### Assignment
The entries below are to be transcribed in full, without their images.

(Data excerpts Opens)

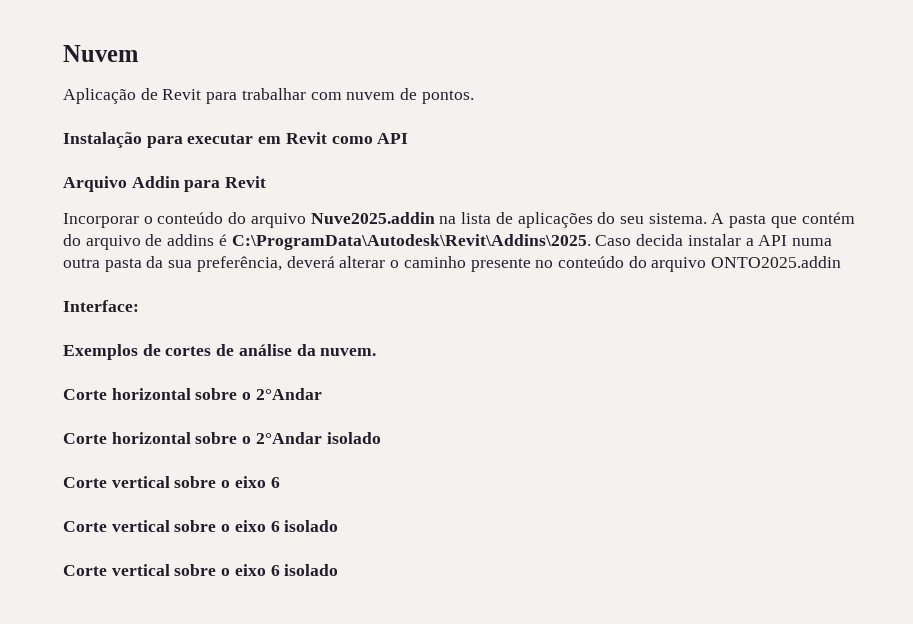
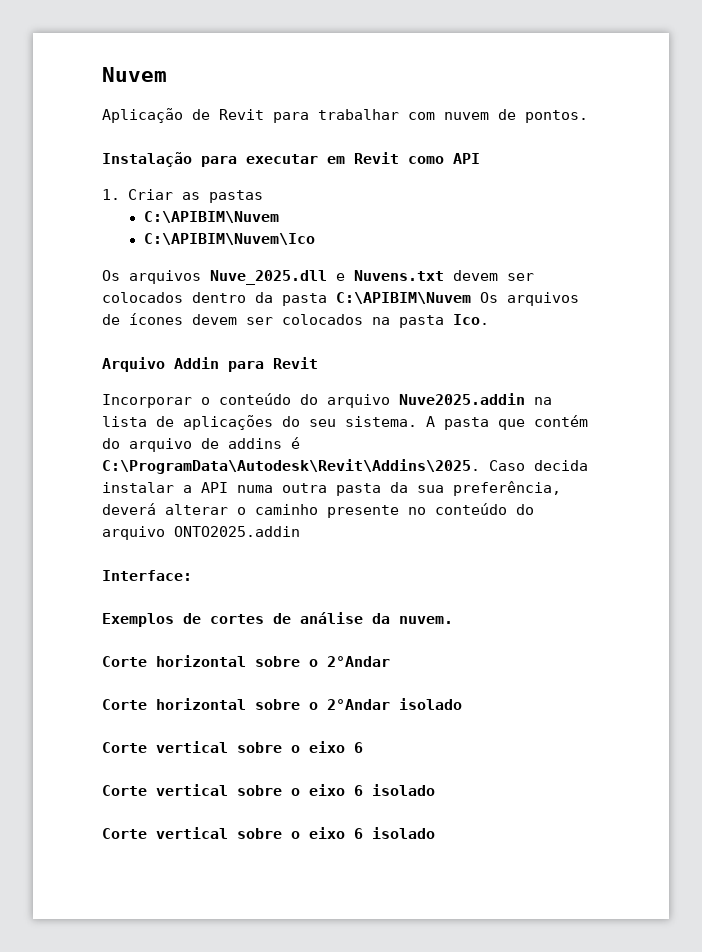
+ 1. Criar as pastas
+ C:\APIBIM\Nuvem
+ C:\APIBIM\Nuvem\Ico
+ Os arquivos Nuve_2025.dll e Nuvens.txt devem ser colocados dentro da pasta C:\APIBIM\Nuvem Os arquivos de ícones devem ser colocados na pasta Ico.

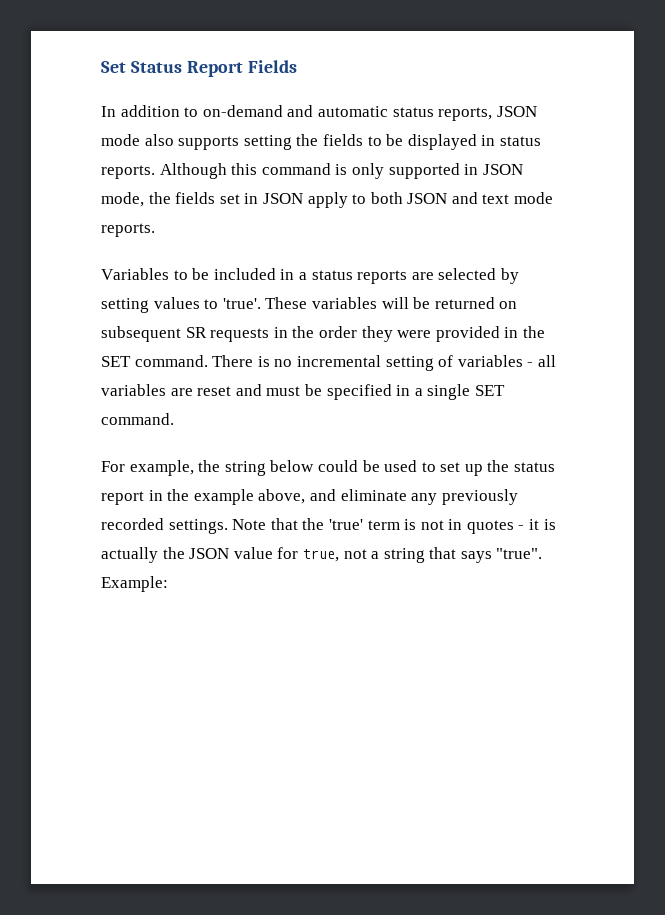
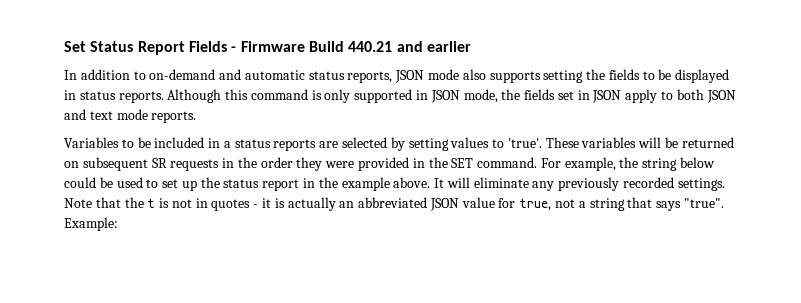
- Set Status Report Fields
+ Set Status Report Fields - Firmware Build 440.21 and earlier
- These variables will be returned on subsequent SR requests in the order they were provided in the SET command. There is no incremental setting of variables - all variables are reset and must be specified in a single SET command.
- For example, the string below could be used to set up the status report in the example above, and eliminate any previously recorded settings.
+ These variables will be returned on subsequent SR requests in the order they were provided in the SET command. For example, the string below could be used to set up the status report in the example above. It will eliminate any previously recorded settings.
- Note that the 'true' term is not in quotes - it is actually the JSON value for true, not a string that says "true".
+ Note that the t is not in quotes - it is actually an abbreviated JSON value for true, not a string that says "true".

(Data excerpts Closes)

### The answer
+ 1. Criar as pastas
+ C:\APIBIM\Nuvem
+ C:\APIBIM\Nuvem\Ico
+ Os arquivos Nuve_2025.dll e Nuvens.txt devem ser colocados dentro da pasta C:\APIBIM\Nuvem Os arquivos de ícones devem ser colocados na pasta Ico.

- Set Status Report Fields
+ Set Status Report Fields - Firmware Build 440.21 and earlier
- These variables will be returned on subsequent SR requests in the order they were provided in the SET command. There is no incremental setting of variables - all variables are reset and must be specified in a single SET command.
- For example, the string below could be used to set up the status report in the example above, and eliminate any previously recorded settings.
+ These variables will be returned on subsequent SR requests in the order they were provided in the SET command. For example, the string below could be used to set up the status report in the example above. It will eliminate any previously recorded settings.
- Note that the 'true' term is not in quotes - it is actually the JSON value for true, not a string that says "true".
+ Note that the t is not in quotes - it is actually an abbreviated JSON value for true, not a string that says "true".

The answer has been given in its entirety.